In the absence of knowing what she is doing, you just have to be less sensitive to whatever she is doing and be easy breezy, "oh mom, you know teenagers are busy." "you know how it is" "I'm glad she's building friendships, it's so fun to see her spreading her wings!" etc etc.
Anonymous
My local ILs continue to harangue DD24 about coming over and visiting them. It’s stressful for her. They don’t seem to understand that she is a fully fledged adult with a new career and an active social life.

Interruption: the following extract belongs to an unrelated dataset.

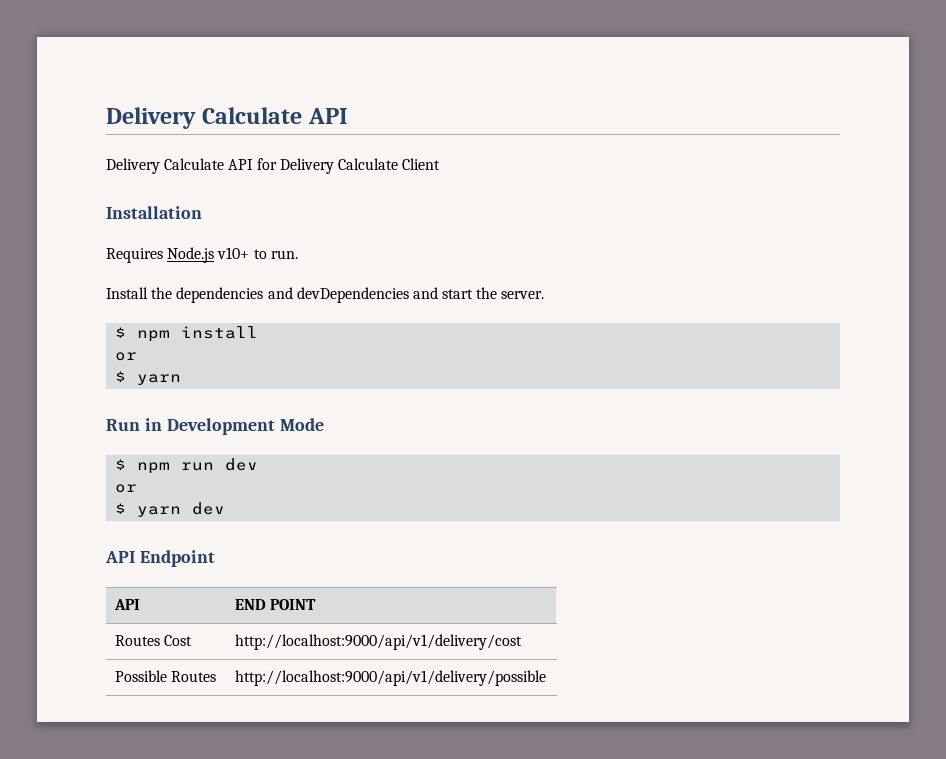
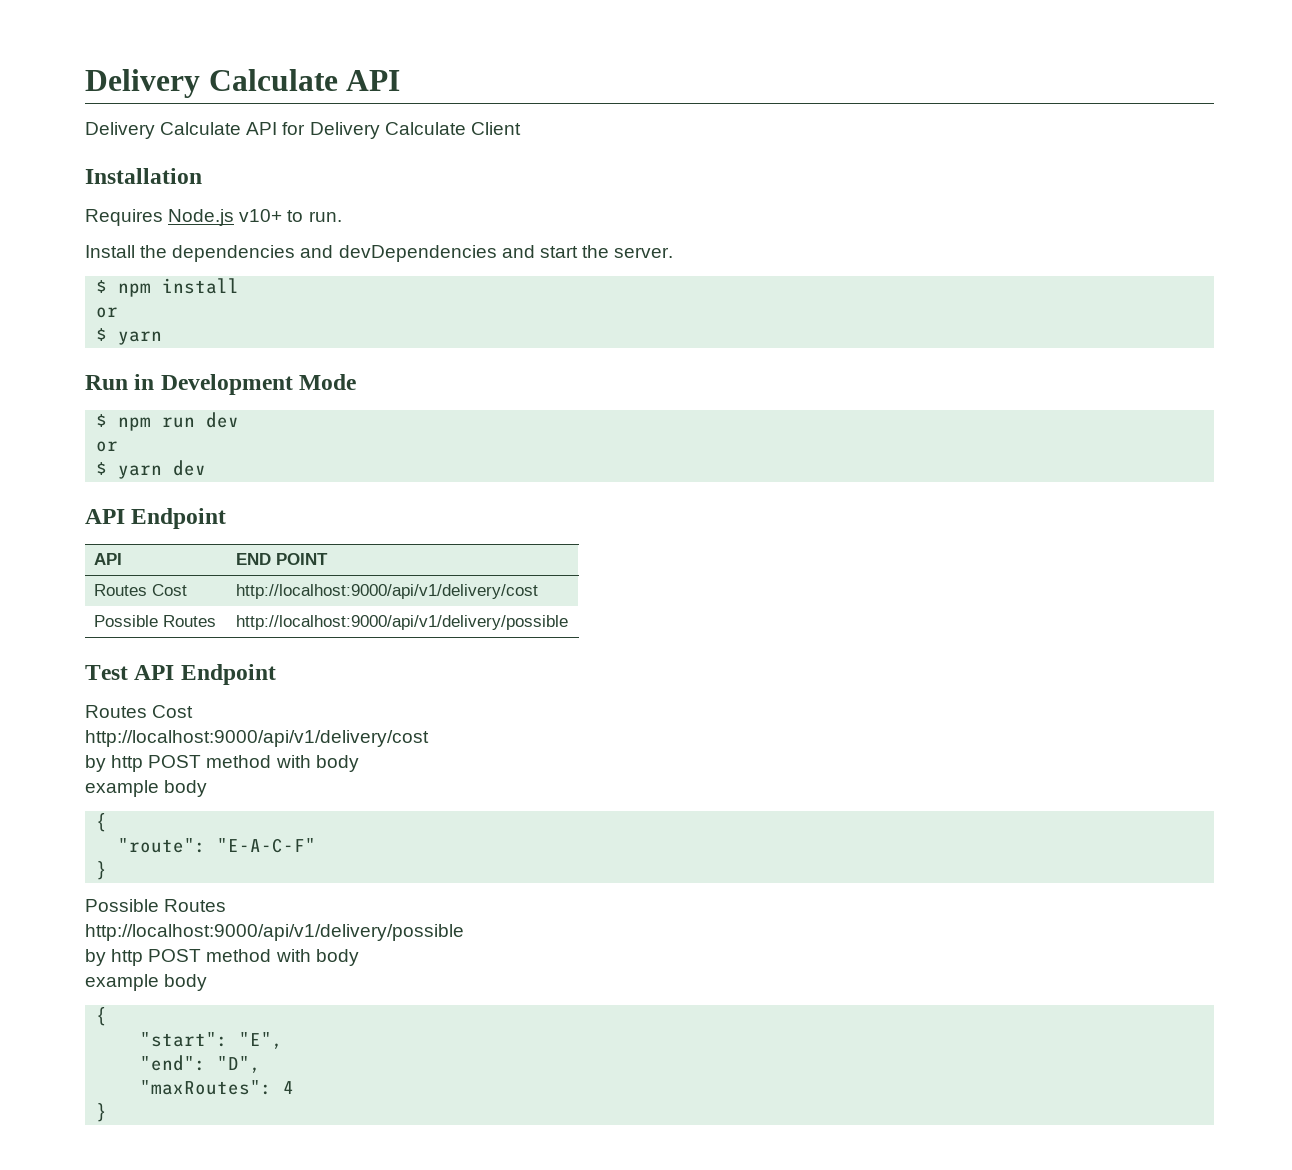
(546, 678) none -> [85,664,276,685] [85,705,194,718] [85,730,429,747] [85,755,359,772] [85,780,208,797] [96,813,108,832] [118,838,317,853] [96,861,108,880] [85,899,227,912] [85,924,464,941] [85,949,359,966] [85,974,208,991] [96,1007,108,1026] [140,1032,284,1049] [140,1055,262,1073] [140,1080,295,1095] [96,1103,108,1122] // Test API Endpoint // Routes Cost // http://localhost:9000/api/v1/delivery/cost // by http POST method with body // example body // { // "route": "E-A-C-F" // } // Possible Routes // http://localhost:9000/api/v1/delivery/possible // by http POST method with body // example body // { // "start": "E", // "end": "D", // "maxRoutes": 4 // }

DD has kept her distance from them because they felt free to openly criticize and give their unsolicited opinions to her all through her teen years. Has been in therapy to deal with their demands and create boundaries.

Anonymous
My MIL previously wanted a family dinner 1x week (and it was too much for me). We went through this transition which MIL handled pretty well- the key is they are connected, make their own plans and plan for something they both enjoy. We might have a family dinner once a month now (although at that age it was more like 2x/month).
Anonymous
Anonymous wrote: My MIL previously wanted a family dinner 1x week (and it was too much for me). We went through this transition which MIL handled pretty well- the key is they are connected, make their own plans and plan for something they both enjoy. We might have a family dinner once a month now (although at that age it was more like 2x/month).


PP- also now dd is a senior and the past couple years when we travel for other dc's sport sometimes dd will want to go spend the night at grandma and grandpas. It's very sweet and not forced.
Anonymous
Anonymous wrote:
Anonymous wrote:Don't like this anti family culture being fostered by millennial / genx parents. The question should be how do I encourage my teens to still make time for their grandma while encouraging their developing independence.

This eff off grandma culture is really not normal. For us much as DCUM likes to pretend to be cosmopolitan and preaches modeling our home life after other cultures they ignore that in most of the world these intergenerational bonds are vital.

OP here and this is literally what I’m asking: how do I make grandma understand that as DD grows and has commitments and a job, that their relationship has to change. I also clearly said DD is happy to do things, just not all day long like in the past. The hierarchy is changing and is now school, job, friends, nuclear family, extended family. She can only be spread so thin. We’ve embraced it and found a new normal, so how do I help my mom understand this?


Always start with the yes. And be proactive. Instead of waiting for an invitation that DD will decline, offer something up. “Grandma, do you want to go to brunch on Sunday with DD and me?” or “Carly would love to see the new exhibit at the gallery - would you like to take her, maybe 5-7 pm?” Etc. Offer up specific times. If she does invite DD, then give the yes first. “Carly would love to attend! She isn’t free the whole afternoon but can come for a couple hours, then I’ll pick her up. She is looking forward to it!” Etc.